Paylaş
Ortaçağlarda Papalık İtalya’nın ortasında kuvvetli ve zengin bir devletti. Sadece siyasi ilişkileri ve Katolik dünyasındaki hâkimiyeti ile değil İtalya’da ve dört bir bucaktaki kilise vakıfları ve emlakı ve Hz. İsa’nın bir numaralı naibinin yani Papa’nın diğer rahipler üzerindeki mutlak hâkimiyeti Vatikan’ın kudreti ve geliriydi.
CEM SULTAN HARACI
İlginçtir bu gelirlere Fatih Sultan Mehmet’ten sonraki taht kavgasında Cem Sultan’ın sığınmasıyla Rodos Şövalyeleri’ne ve Vatikan’a Osmanlı’dan alınan haraç da eklendi. Rehin parası Papalık devletinin cari masraflarının önemli bir kısmını karşılayacak kadar yüksekti. Avrupa değişti. Protestanları Türklerin desteklemesi, Fransa krallığının Katolik de olsa eski başıbozukluğu ve Fransa’nın Türklerle arasının iyi olması, VIII. Henry’nin İngiltere’de bağımsız bir Katolik kilisesi kurması, Papalığın diplomatik kudreti yanında asıl önemlisi gelir kaynaklarını kuruttu.
GİUSEPPE GARİBALDİ
Bununla birlikte reform dalgasının Roma Papalığı da dışında değildi. İtalya’nın birleşmesi kesinlikle Papa’ya karşı bir devrim demek olmuştur. Devrimi yapan iki adamın birisi Katolik bir cumhuriyetçi olan Giuseppe Mazzini, diğeri de hepimizin bildiği Giuseppe Garibaldi’dir. Garibaldi ömrünün bir kısmını Güney Amerika’da geçirdi. Bilinmeyen bir faaliyet alanı daha var: İstanbul’a gelen tanınmayan bu gemici “İtalyan İşçi Yardımlaşma Cemiyeti”ni kurmuştur (Societa Operaia Italiana).
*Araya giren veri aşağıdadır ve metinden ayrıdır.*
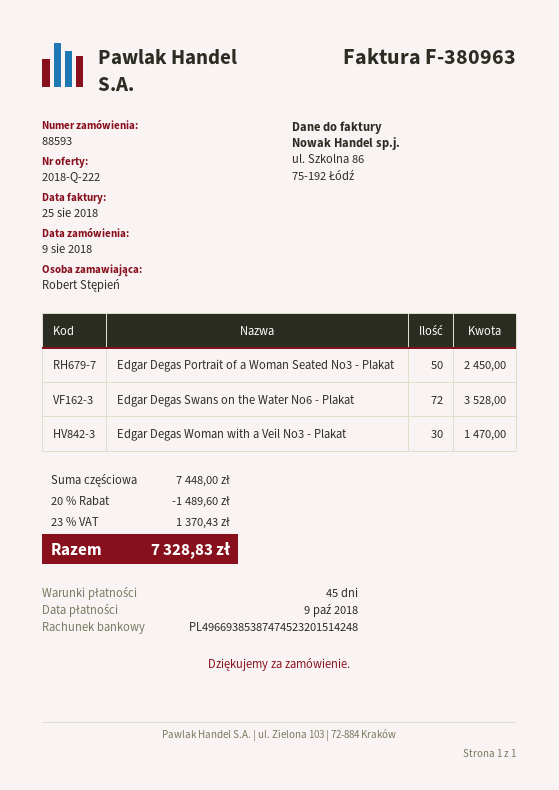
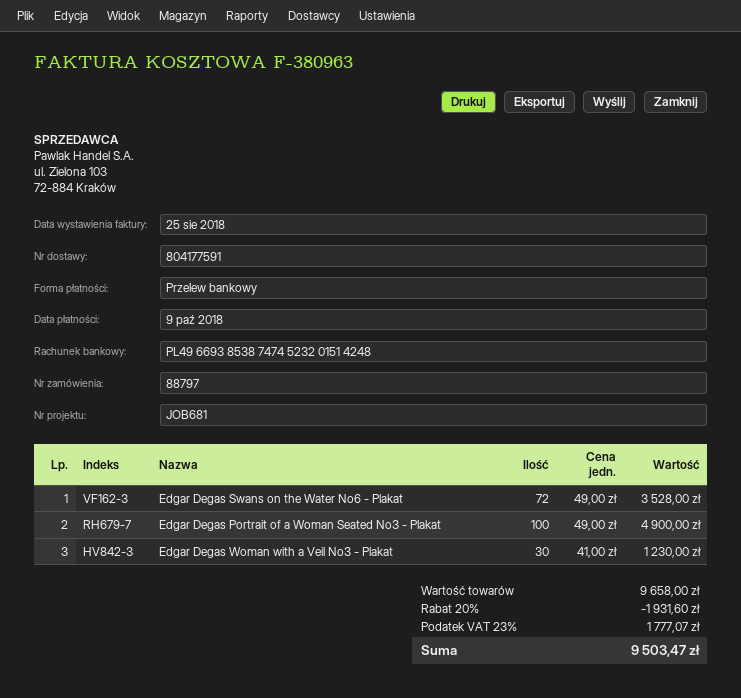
order number: 88593 -> 88797
Edgar Degas Portrait of a Woman Seated No3 - Plakat: 50 for 2450.00 -> 100 for 4900.00
Edgar Degas Woman with a Veil No3 - Plakat: 30 for 1470.00 -> 30 for 1230.00
subtotal: 7448.00 -> 9658.00
discount: 20% = 1489.60 -> 20% = 1931.60
tax: 23% = 1370.43 -> 23% = 1777.07
total: 7328.83 -> 9503.47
Sonraları bu kuruluş İtalyan kulübü olarak tanınıyor ve bugünlerde Sedat Bornovalı’nın gayretiyle restore bile edildi.
KONT CAMİLLO BENSO
Bu ikilinin müttefikinin kuzeydeki Savoy Hanedanı’nın ve onların becerikli başvekili Cavour Kontu Camillo Benso olabileceğini kim düşünürdü. Camillo Benso aslında aktif bir adamdı. Avusturya yönetimindeki Toscana Krallığı’nın yani Floransa ve çevresinin başbakanı olan Kont Bettino Ricasoli gibi gibi Güney İtalya’daki Sicilya Napoli Krallığı’nın politikacılarıyla da temas halindeydi. İtalya kavganın yanında uzlaşmaların ve manevraların sayesinde de ortaya çıktı. Son safha hiç kuşkusuz ki Kırım Savaşı’nda müttefikimiz olan Piyemonte ordusu kadar Garibaldi’nin Kırmızı Gömlekliler’le savaşan halk ordusunun da marifetidir.
ROMA İTALYA’NIN
Roma hiç kuşkusuz ki Papalığın değil İtalya’nın başkenti olacaktı. Garibaldi ve Mazzini’nin cumhuriyet fikri tehir edildi. Kuzey İtalya, Kraliyet’i daha sempatik bulmuştu, güney zaten öyleydi. Papa IX. Pius Birleşik İtalya’nın savaşçılarına “Hiçbiriniz Roma’ya giremezsiniz” demişti ama şehir 1870 yılının 20 Eylül’ünde işgal edildi. 9 Ekim’de de Roma’nın Birleşik İtalya’nın başkenti olduğu ilan edildi. Papa ve bütün ruhban Birleşik İtalya’ya düşman ve küskündü. Her piskoposun kürsüsünden vaaz verdiği ve ayin yönettiği bir katedrali vardır. Roma Papası’nın bir piskopos olarak sahip olduğu kilise St. Giovanni di Laterano Bazilikası’dır. Bugün dahi papalık binalarının bir kısmı Lateran kilisesinin etrafındadır ve burası 1929 anlaşmasından beri etrafına sarı çizgi çizilen Vatikan’a dahil ada bölgelerdendir. Papa başkent Floransa’dan Roma’ya Temmuz 1871’e kadar nakledilmedi ama Papalığın küskünlük ve milli devletin ortasında sıkışma zamanları başlamıştı. İtalya bugünkü gibi değildi, hayatı her zaman sıcaklıkla yaşasa da çok Katolik’ti. O gün olduğu gibi bugün de Katolik’tir.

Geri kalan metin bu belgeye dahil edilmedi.